I'm working on some data in openrefine where many cells have multiple values that pair to a single value each in another multi-value cell in a different row. I want to turn that into one row with each paired data so turn something like this
Name | Account Number |
---|---|
John; Jennifer; JT | 0239; 2191; 1788 |
JT | 1788 |
Janet; John | 0591; 0239 |
into this:
Name | Account Number |
---|---|
John | 0239 |
Jennifer | 2191 |
JT | 1788 |
JT | 1788 |
Janet | 0591 |
John | 0239 |
Is this possible to do? If so any suggestions on how to do so?

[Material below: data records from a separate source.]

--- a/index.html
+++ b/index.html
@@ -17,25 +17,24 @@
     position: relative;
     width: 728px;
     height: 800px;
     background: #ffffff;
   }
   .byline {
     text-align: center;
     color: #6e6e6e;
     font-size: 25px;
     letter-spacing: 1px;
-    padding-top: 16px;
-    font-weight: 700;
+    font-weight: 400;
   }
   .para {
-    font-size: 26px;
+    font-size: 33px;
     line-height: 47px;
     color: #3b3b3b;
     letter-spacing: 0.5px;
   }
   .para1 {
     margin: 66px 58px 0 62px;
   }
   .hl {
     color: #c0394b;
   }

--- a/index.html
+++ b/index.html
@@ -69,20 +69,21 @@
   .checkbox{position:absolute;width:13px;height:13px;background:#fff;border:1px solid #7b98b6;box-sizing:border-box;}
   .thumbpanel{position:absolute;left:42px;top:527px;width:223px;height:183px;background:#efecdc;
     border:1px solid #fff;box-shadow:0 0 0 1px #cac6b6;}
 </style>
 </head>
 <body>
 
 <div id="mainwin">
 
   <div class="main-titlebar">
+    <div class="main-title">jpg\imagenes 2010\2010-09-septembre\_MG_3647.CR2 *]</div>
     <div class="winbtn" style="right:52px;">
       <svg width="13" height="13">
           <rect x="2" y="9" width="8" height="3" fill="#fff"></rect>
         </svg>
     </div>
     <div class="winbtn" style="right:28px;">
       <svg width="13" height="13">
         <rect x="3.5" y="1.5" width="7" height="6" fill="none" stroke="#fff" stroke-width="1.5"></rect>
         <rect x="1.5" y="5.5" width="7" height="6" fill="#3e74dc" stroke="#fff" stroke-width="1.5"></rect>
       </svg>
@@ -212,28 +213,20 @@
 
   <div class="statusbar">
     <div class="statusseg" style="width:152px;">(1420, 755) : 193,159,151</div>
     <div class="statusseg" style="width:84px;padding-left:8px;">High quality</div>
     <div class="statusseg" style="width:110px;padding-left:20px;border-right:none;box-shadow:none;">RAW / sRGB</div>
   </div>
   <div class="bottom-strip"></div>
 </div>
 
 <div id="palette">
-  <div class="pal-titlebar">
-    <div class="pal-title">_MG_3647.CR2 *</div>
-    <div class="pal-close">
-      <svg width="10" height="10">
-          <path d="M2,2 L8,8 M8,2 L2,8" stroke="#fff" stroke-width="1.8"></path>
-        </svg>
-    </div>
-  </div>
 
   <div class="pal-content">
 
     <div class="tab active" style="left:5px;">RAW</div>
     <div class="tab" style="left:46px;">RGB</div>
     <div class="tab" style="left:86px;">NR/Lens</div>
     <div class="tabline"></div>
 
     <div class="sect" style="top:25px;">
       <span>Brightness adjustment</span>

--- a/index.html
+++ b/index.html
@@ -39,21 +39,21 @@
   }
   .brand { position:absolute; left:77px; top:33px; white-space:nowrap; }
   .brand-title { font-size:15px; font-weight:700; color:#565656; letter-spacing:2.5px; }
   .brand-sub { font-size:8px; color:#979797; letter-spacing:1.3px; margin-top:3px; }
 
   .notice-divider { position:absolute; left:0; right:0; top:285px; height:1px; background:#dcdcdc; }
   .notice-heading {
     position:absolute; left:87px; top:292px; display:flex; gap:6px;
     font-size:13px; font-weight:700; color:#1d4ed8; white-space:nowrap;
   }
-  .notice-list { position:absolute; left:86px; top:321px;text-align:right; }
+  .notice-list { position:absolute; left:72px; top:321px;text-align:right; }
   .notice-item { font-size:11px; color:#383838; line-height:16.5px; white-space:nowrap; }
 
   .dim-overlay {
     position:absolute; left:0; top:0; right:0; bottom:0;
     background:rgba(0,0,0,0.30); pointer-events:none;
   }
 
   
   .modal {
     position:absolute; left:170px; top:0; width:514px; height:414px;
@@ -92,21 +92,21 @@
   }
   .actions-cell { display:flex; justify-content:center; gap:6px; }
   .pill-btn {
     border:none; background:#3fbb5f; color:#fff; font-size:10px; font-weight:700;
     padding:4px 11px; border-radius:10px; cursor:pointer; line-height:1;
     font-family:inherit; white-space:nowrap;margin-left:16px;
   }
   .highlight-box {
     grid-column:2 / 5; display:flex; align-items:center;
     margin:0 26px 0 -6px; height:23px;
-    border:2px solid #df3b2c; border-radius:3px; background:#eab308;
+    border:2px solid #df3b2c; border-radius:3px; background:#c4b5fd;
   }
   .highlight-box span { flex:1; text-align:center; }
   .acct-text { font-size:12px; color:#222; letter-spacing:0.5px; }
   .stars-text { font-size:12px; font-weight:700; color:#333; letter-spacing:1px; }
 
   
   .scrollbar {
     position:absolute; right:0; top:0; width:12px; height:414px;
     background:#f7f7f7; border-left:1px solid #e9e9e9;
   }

I tried this but it didn't get me there.
EDIT: Here's what happens when I split each row using Edit Multi-Valued Cells and the semicolon separator. I'm unsure how to get the names next to the account numbers as fill down wouldn't work.
Name | Account Number |
---|---|
John | 0239 |
2191 | |
1788 | |
Jennifer | |
JT | |
JT | 1788 |
Janet | 0591 |
0239 | |
John |
The concept you are searching for is cell splitting for multi-valued cells. For details see the documentation about cell editing.
If you do not have a record structure yet I suggest you apply the cell splitting command from right to left.
You can forgo step 3 by activating the regular expression checkbox in the cell splitting dialog and use a regular expression like "\s*;\s*" as separator.